##### Provided data

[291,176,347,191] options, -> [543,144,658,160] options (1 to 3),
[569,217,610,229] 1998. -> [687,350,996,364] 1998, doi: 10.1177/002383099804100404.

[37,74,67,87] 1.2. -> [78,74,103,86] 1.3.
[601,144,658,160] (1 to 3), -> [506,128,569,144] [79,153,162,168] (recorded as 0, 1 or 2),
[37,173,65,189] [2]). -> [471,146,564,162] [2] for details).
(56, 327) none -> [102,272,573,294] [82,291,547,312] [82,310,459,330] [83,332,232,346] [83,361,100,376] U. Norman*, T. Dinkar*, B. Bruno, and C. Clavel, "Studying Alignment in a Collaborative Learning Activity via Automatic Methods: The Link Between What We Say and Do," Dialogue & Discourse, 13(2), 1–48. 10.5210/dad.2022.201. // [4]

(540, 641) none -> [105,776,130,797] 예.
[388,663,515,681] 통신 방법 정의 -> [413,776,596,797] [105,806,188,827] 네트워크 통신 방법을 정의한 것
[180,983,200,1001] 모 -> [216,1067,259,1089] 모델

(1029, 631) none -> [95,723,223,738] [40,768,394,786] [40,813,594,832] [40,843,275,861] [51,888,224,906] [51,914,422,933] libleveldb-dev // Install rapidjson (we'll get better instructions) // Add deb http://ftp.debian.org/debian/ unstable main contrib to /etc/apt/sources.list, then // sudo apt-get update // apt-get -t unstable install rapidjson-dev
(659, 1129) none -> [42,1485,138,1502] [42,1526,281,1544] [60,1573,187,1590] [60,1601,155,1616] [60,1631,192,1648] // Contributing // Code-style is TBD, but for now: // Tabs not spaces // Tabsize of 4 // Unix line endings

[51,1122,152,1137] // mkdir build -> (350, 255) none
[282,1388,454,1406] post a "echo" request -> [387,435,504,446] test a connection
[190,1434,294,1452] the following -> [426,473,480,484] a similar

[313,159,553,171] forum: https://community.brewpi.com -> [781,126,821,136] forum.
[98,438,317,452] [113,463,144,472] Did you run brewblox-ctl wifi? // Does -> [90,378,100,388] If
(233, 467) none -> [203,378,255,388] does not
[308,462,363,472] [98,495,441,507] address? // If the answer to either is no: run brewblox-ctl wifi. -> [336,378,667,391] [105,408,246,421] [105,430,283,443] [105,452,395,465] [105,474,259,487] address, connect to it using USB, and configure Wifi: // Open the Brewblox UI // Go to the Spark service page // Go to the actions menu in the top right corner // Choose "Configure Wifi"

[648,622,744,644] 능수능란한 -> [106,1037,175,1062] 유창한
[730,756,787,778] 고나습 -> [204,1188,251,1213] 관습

##########

Exercise requirements
Where the data above reaches the line holding "[51,1122,152,1137] // mkdir", begin printing, and stop after the line holding "[308,462,363,472] [98,495,441,507] address?". Each line must be reproduced exactly, with nothing else added.

Result for this exercise
[51,1122,152,1137] // mkdir build -> (350, 255) none
[282,1388,454,1406] post a "echo" request -> [387,435,504,446] test a connection
[190,1434,294,1452] the following -> [426,473,480,484] a similar

[313,159,553,171] forum: https://community.brewpi.com -> [781,126,821,136] forum.
[98,438,317,452] [113,463,144,472] Did you run brewblox-ctl wifi? // Does -> [90,378,100,388] If
(233, 467) none -> [203,378,255,388] does not
[308,462,363,472] [98,495,441,507] address? // If the answer to either is no: run brewblox-ctl wifi. -> [336,378,667,391] [105,408,246,421] [105,430,283,443] [105,452,395,465] [105,474,259,487] address, connect to it using USB, and configure Wifi: // Open the Brewblox UI // Go to the Spark service page // Go to the actions menu in the top right corner // Choose "Configure Wifi"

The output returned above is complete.